Pro-Tip: Make sure the sums on critical illness are enough to pay the cost of all of these and preserve income flow into the future, and adopt a needs-based rather than insurer marketing approach. 

 

Repricing Legacy Policies: What To Do with Outdated Products 

Most families are holding old Insurance products with inconsistent economic assumptions. Common challenges: 

 

1. Current low guaranteed yields on old endowments have failed to keep pace with inflation. 

2. Funds invested in ULIPs years ago are left with high charges and lazily mediocre net yields. 

3. Short-term policies purchased when income was lower. 

 

Options: 

a. Top-up: Purchase a further term plan to fill the gap instead of surrendering the previous policy, is often the cheapest. 

b. Switch investments: again, if the ULIP or traditional is not performing well and the surrender penalties are falling, other investment options may be a good alternative. 
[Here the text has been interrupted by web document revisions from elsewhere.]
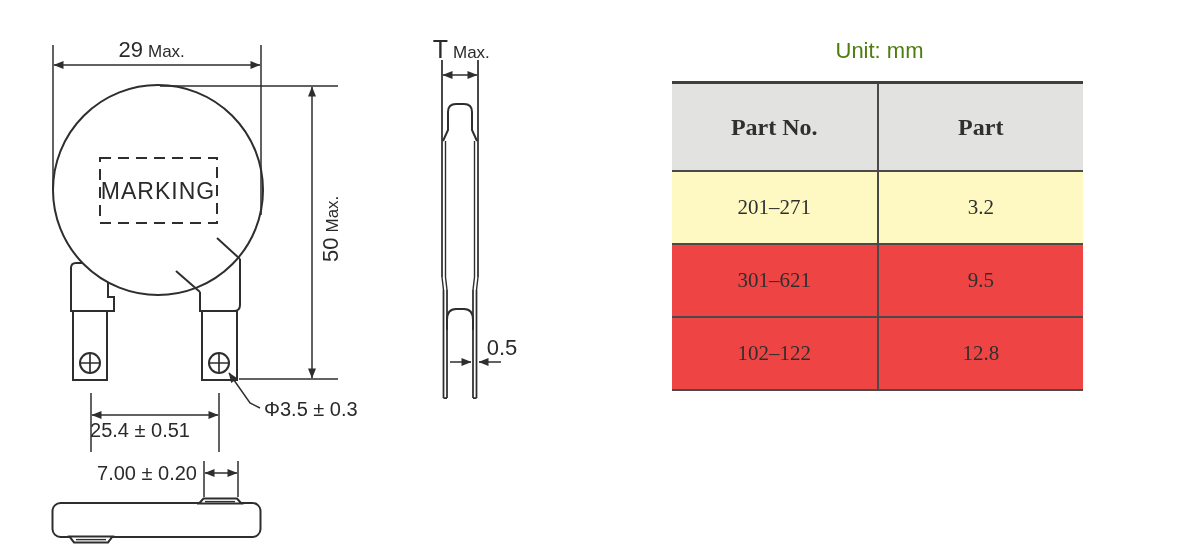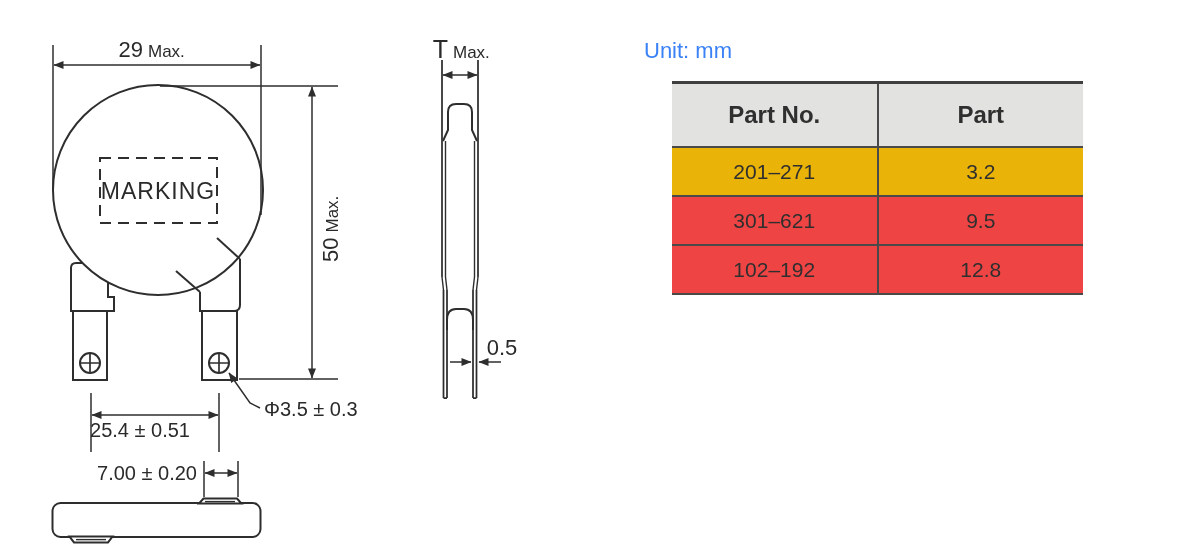"Unit: mm" .unit-label { color: #3b82f6 -> #4d7c0f; left: 644px -> 672px; text-align: left -> center }
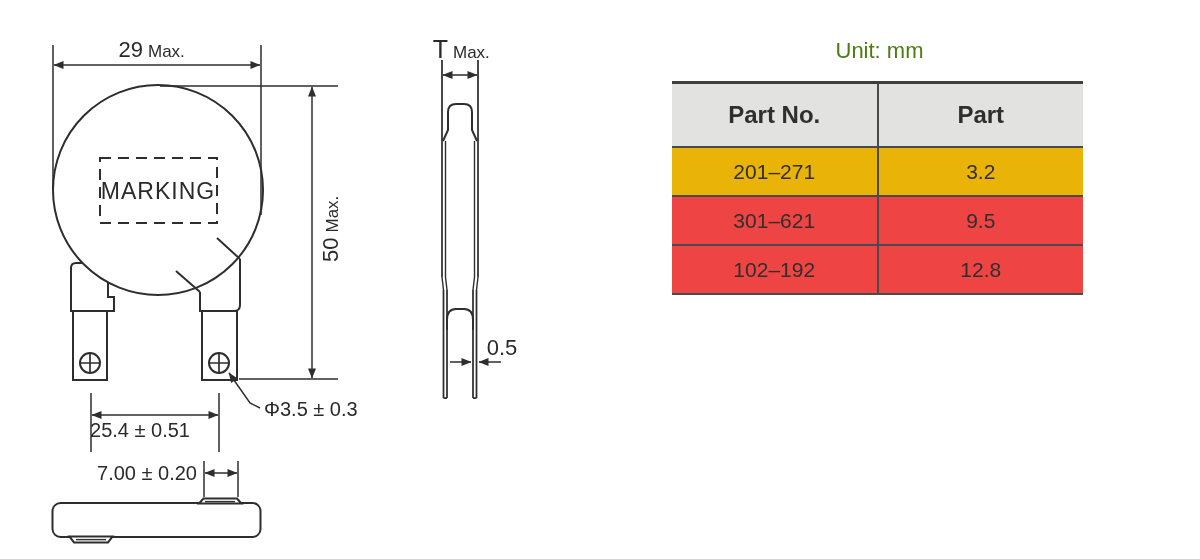"Part No." table.spec th, table.spec td { font-family: none -> Liberation Serif, serif; padding: 4px -> 16px }
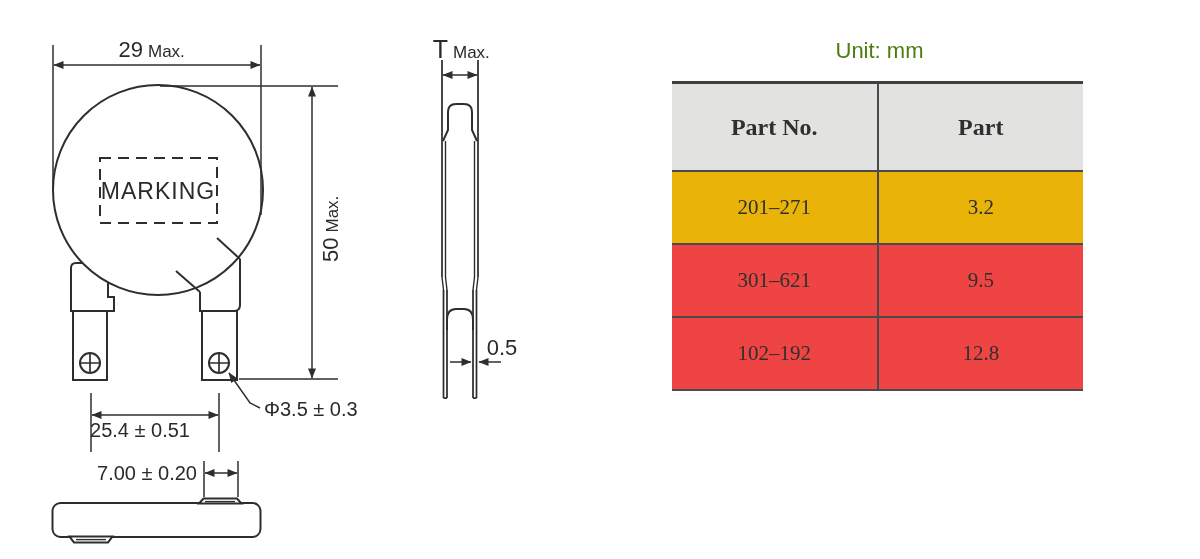"201–271" table.spec td { background: #eab308 -> #fef9c3 }
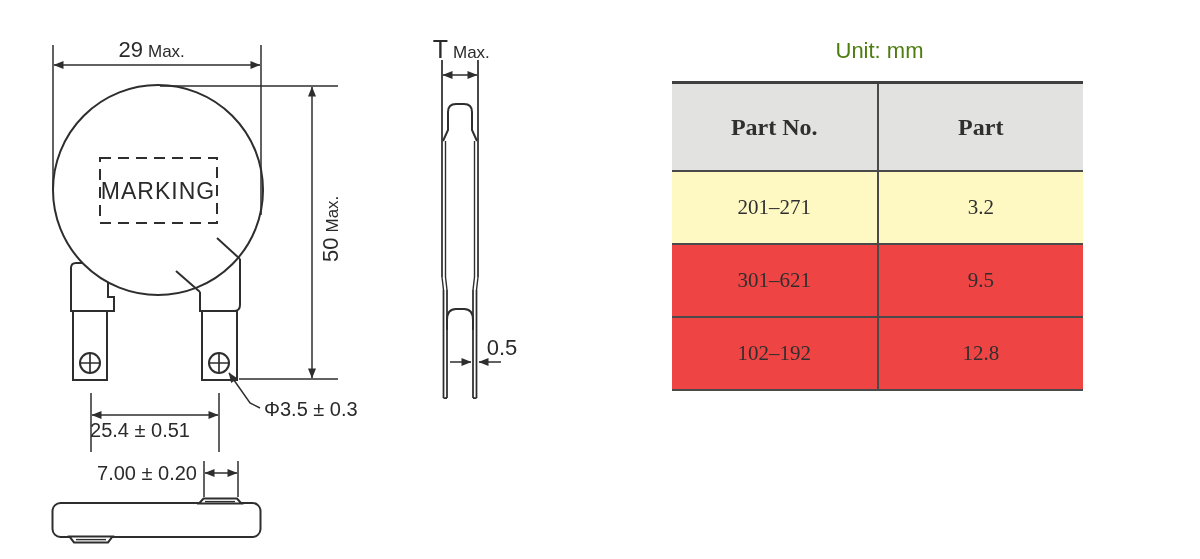"102–192" td { text: 192 -> 122 }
c. Portability: modern insurers offer this and top-ups. Use them to get modern benefits (waiver of premium, accelerated payouts) and keep continuity. 

 

Pro-Tip: Never surrender blindly. Sheer run of cash flows works out the surrender value today, projected future payouts (growing in line with inflation) and the cost of alternative covers. More often than not, it is cheapest to buy a new term plan and continue the old policy. 

 

FAQs: 

1. I bought my life policy 10 years ago for 50 lakhs. Should I buy a top-up or go in for a fresh term plan? 

You probably need to top up. Use a needs-based calculation (debts + income replacement + education + buffer), inflation-adjusted to current prices. Buying an 'extra' term is generally faster and less expensive than replacing an existing legacy policy. You may choose to keep the old policy for now, in the short ter,m to lock in the protection levels and purchase a new term to make up the real shortfall. 

 

2. How regularly should I increase my health insurance sum insured to counter medical inflation? 

Annually check. Reasonable approach: add the base sum at intervals of 23 years or earlier if your family's consumption of health services, or local costs of medical care, increases significantly. Think about a super top-up too! 

 

3. Are riders on inflation-indexed insurance worth the money? 

They can be, but compare carefully. An indexation rider, which increases your sum assured by a set rate (e.g. 510% p.a.) protect your purchasing power but can significantly increase premiums year on year. Compare the cost of the rider with the cost of buying a new top-up every 23 years. Sometimes, staged top-ups are more flexible and cheaper.